The Romantic Period in music began in the late 18th century and was a dominant style in Western classical music in the 1800s. The period takes its name from the French term roman, which means novel.
Music of the Romantic period was expressionistic, dynamic, emotional, and passionate. In both the music and ballet of the time, there was an interest in fantasy, supernaturalism, and exoticism. Story and literature were important. Stories of the time often dealt with issues of good vs. evil, man vs. nature, and society vs. the supernatural.
Both serious and comic opera were transformed b during this period. The restrictions of classical structure and simplicity were loosened as composers worked to convey the full range of human emotion with precision and power. Some of the most famous operas in Western music were composed during this period.
Georges Bizet (1838-1875) grew up in Paris, France. His mother was a pianist and his father was a vocal teacher and composer. Georges could read music by age four and entered the Paris Conservatory of Music at age nine. Paris was a huge center of opera at the time and composing opera was the way to fame and fortune for French composers. Bizet’s first opera Le Docteur Miracle (Doctor Miracle), written when he was 19, won a prestigious prize.The Pearl Fishers was his first significant work to be staged in Paris. In 1875, Bizet wrote Carmen, his most famous work and one of the most performed operas today.
The Pearl Fishers is a tale of love, betrayal, and sacrifice, centering around two friends, Nadir and Zurga, who vow to never let the love of a woman come between them and destroy their friendship. A mysterious priestess arrives to Ceylon, and Nadir recognizes her as his long lost love, Leïla, whom Zurga also loves. Torn once again, Nadir must choose between the oath he made to his friend and the love of his life.

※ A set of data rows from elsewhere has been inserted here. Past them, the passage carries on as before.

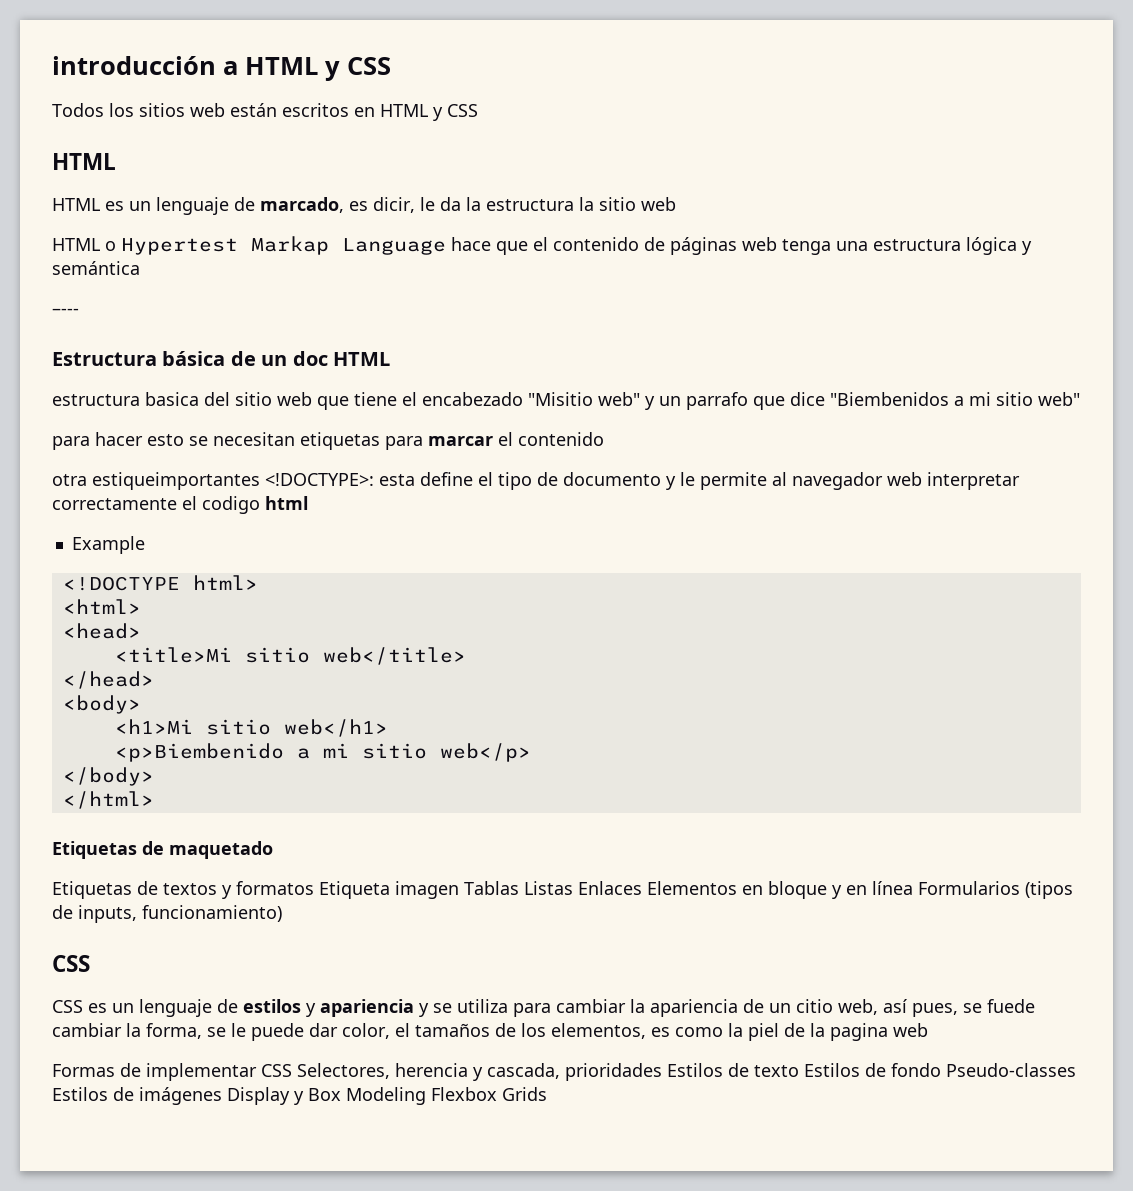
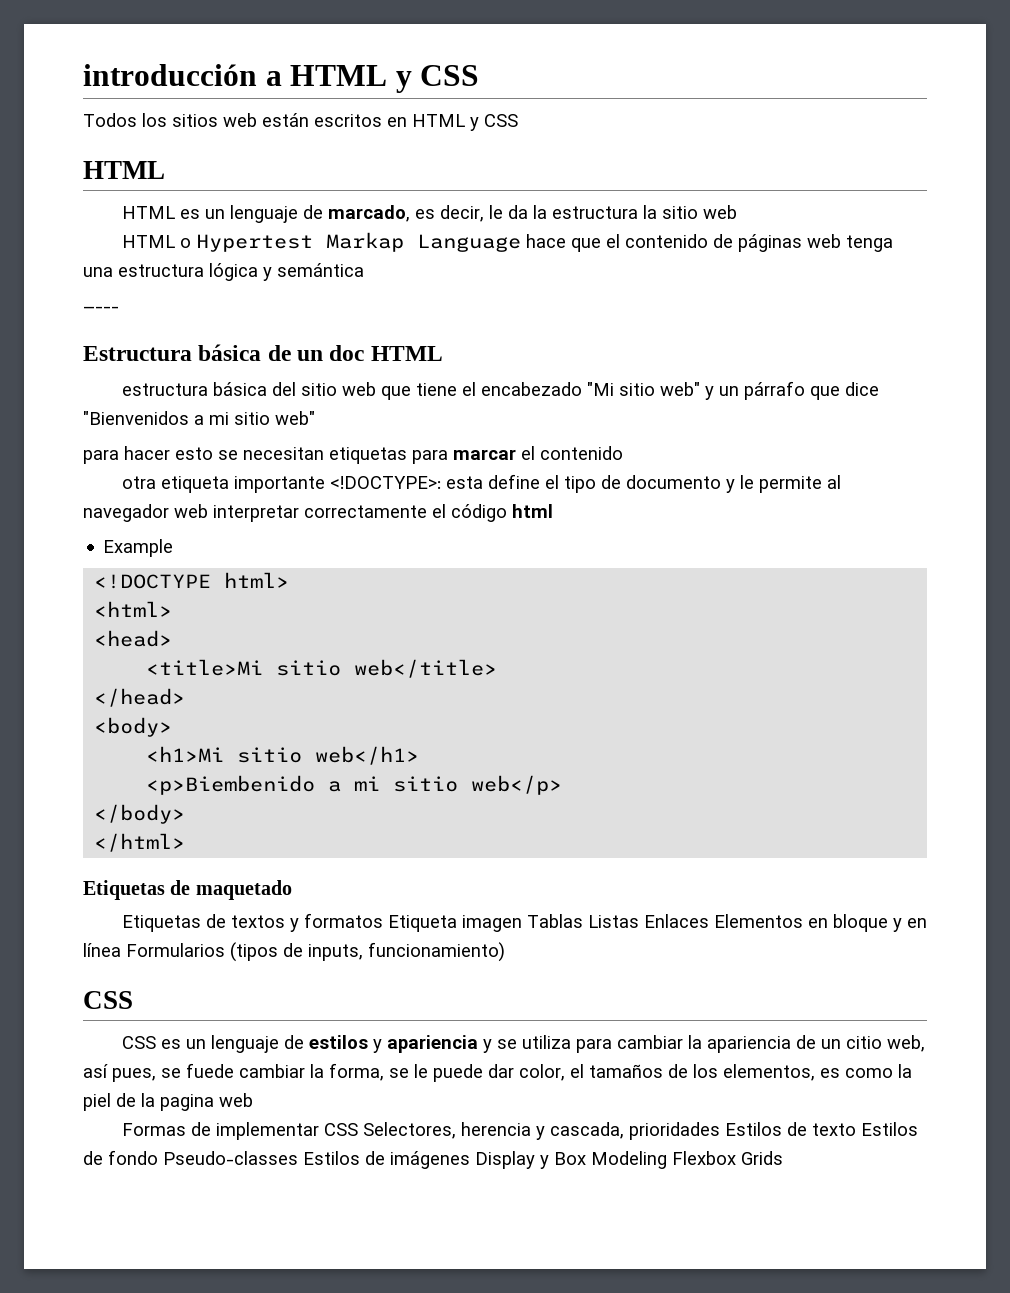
- HTML es un lenguaje de marcado, es dicir, le da la estructura la sitio web
+ HTML es un lenguaje de marcado, es decir, le da la estructura la sitio web
- estructura basica del sitio web que tiene el encabezado "Misitio web" y un parrafo que dice "Biembenidos a mi sitio web"
+ estructura básica del sitio web que tiene el encabezado "Mi sitio web" y un párrafo que dice "Bienvenidos a mi sitio web"
- otra estiqueimportantes <!DOCTYPE>: esta define el tipo de documento y le permite al navegador web interpretar correctamente el codigo html
+ otra etiqueta importante <!DOCTYPE>: esta define el tipo de documento y le permite al navegador web interpretar correctamente el código html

The duet performed in this segment is “Au fond du temple saint” (“At the back of the holy temple”) and is one of the best-known songs in Western opera.
1. Have students ever seen an opera? What do they know about opera?

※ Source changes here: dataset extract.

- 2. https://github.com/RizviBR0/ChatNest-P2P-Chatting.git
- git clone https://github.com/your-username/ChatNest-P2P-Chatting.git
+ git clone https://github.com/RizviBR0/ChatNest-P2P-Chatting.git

2. What is the song about? Do you like it?
3. How does it feel to listen to a song being sung in a language other than English? If you don’t read the English translation, does any feeling or meaning come across?
4. The song is about two friends whose friendship is threatened because they both fall in love with the same woman. Is this a situation students can relate to? Does the return to friendship expressed in the song seem realistic?
5. What do you think it takes for a singer to prepare for and collaborate in performing a piece like this? Do the singers seem to be enjoying themselves? (If there are student singers in the class, ask them to talk about the dynamics of performing solo or as part of a duet or group.)